What it means is that I have heard business owners speak about – ‘I don’t have enough money right now’, ‘we don’t have enough people to help us out’, ‘we don’t have capacity’ – instead of focusing on what is there, and what we always have which is a constant is our resourcefulness. What does it mean? Our commitment, our creativity, our intelligence, our success stories – this is such a big list, but resourcefulness… and it’s unique and we all have it. So that’s one of the big sources of energy that one can have and manage, is to have a sense of ultimate resourcefulness.

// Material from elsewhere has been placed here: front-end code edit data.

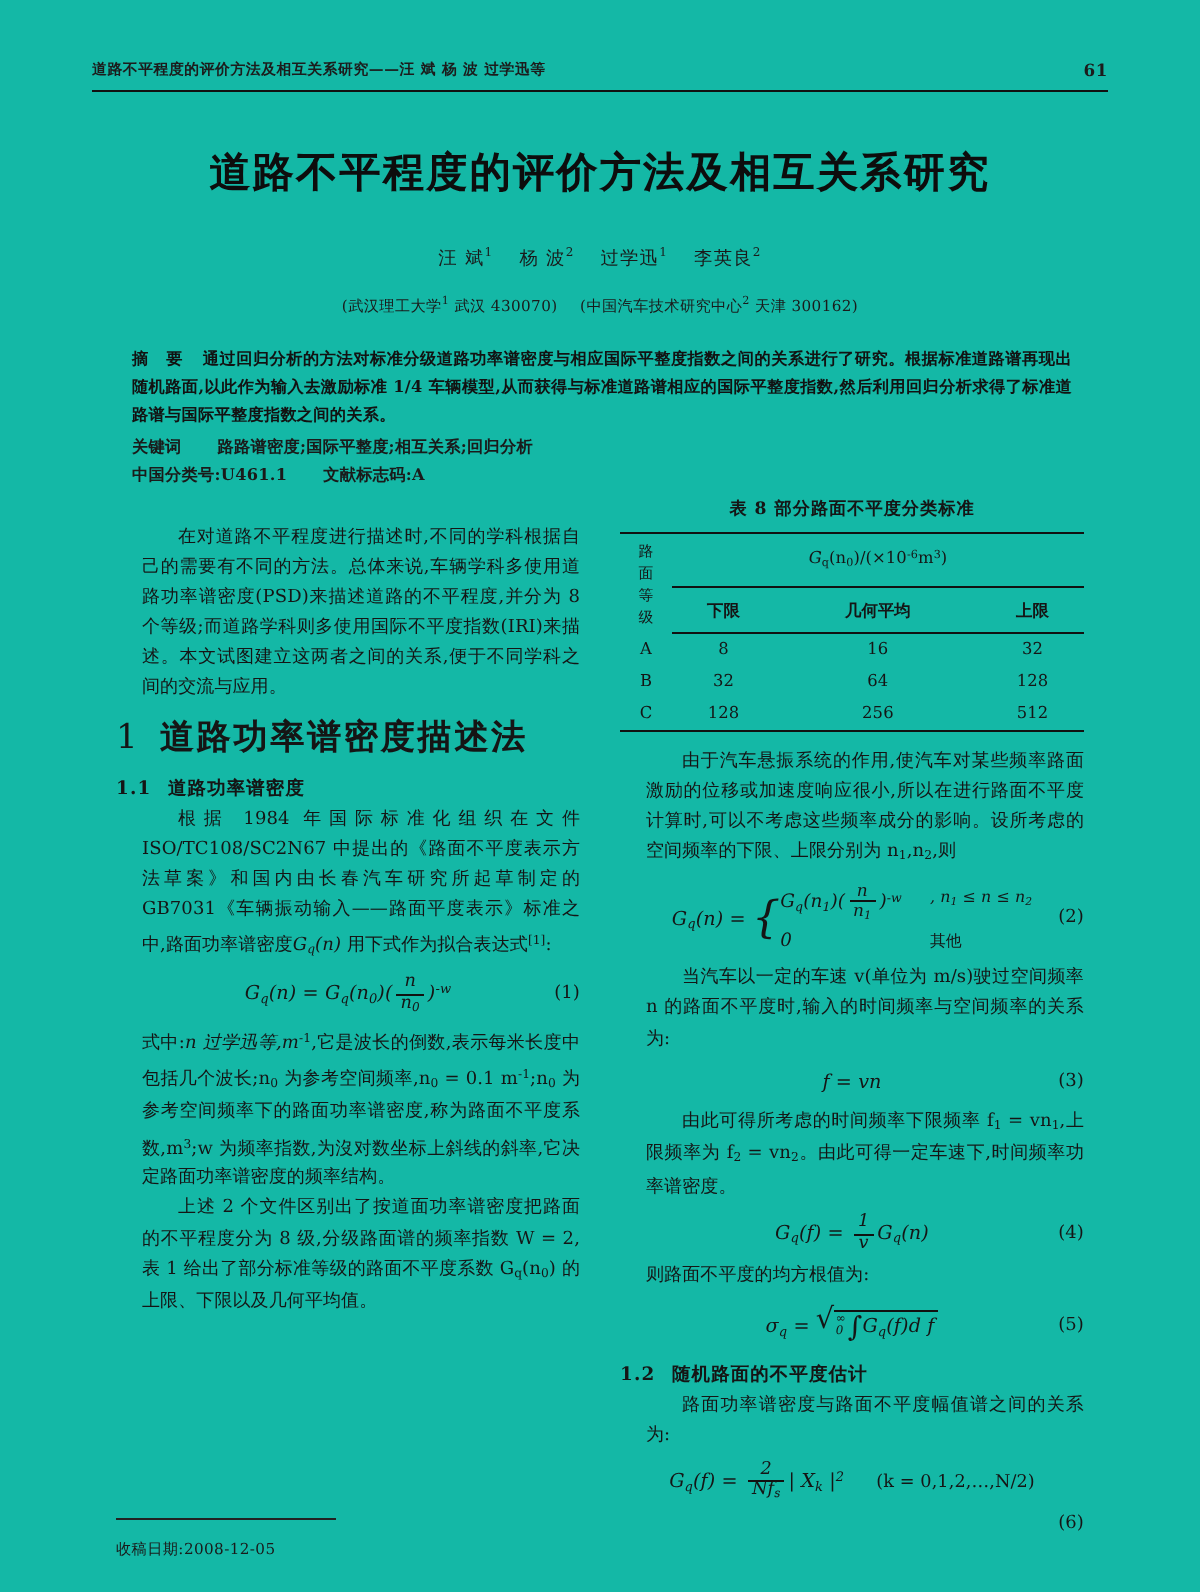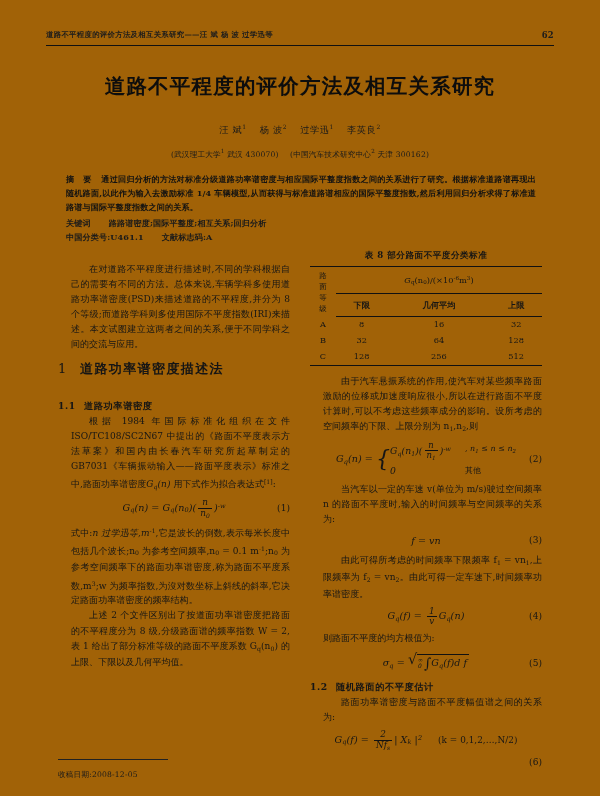--- a/index.html
+++ b/index.html
@@ -13,21 +13,21 @@
     font-family: "DejaVu Serif", "Liberation Serif", serif;
     color: #1a1a1a;
     position: relative;
     overflow: hidden;
   }
   .page {
     position: absolute;
     left: 0; top: 0;
     width: 600px;
     height: 796px;
-    background: #a16207;
+    background: #14b8a6;
   }
   
   .runhead {
     position: absolute;
     left: 46px;
     top: 30px;
     width: 508px;
     display: flex;
     align-items: flex-end;
     justify-content: space-between;
@@ -124,24 +124,24 @@
     line-height: 15.1px;
     letter-spacing: 0.05px;
     text-align: justify;
     color: #151515;
   }
   .col-left  { left: 58px; }
   .col-right { left: 310px; top: 248px; }
   .para { text-indent: 18px; margin: 0 0 0 13px; }
   .para.noind { text-indent: 0; }
   .sec-h1 {
-    font-size: 13px;
+    font-size: 17px;
     font-weight: bold;
     letter-spacing: 1.4px;
-    margin: 7px 0 20px 0;
+    margin: 7px 0 9px 0;
     line-height: 18px;
   }
   .sec-h1 .num { display:inline-block; width: 22px; font-weight: normal; }
   .sec-h2 {
     font-size: 9.2px;
     font-weight: bold;
     letter-spacing: 0.6px;
     margin: 4px 0 1px 0;
     line-height: 15px;
   }
@@ -256,21 +256,21 @@
   }
   .tiny-italic { font-style: italic; }
 </style>
 </head>
 <body>
 
 <div class="page">
 
   <div class="runhead">
     <div class="runhead-title">道路不平程度的评价方法及相互关系研究——汪  斌  杨  波  过学迅等</div>
-    <div class="runhead-page">62</div>
+    <div class="runhead-page">61</div>
   </div>
   <div class="runhead-rule"></div>
 
   <div class="doc-title">道路不平程度的评价方法及相互关系研究</div>
 
   <div class="authors">
     <span>汪  斌</span><sup>1</sup><span class="sep"></span><span>杨  波</span><sup>2</sup><span class="sep"></span><span>过学迅</span><sup>1</sup><span class="sep"></span><span>李英良</span><sup>2</sup>
   </div>
 
   <div class="affil">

Something that I spoke about or that is often mentioned in our personal development course is that success is 80% psychology and 20% is skills or mechanics. You can be the best engineer, marketer, technician, doctor, but if you don’t have the emotional state to back yourself up, you just have a great set of skills. But it’s going to be a little bit harder to make it in life. So psychology is what we mainly need to work on. What does it mean? Not needing to go to a psychologist, but working on our emotions. It speaks to emotional and mental state. It speaks to your mindset. It’s a pillar that really speaks to finding the strength within to deal with change and evolution and do more than just seeing change pass by. It’s actually about being an active participant in the change.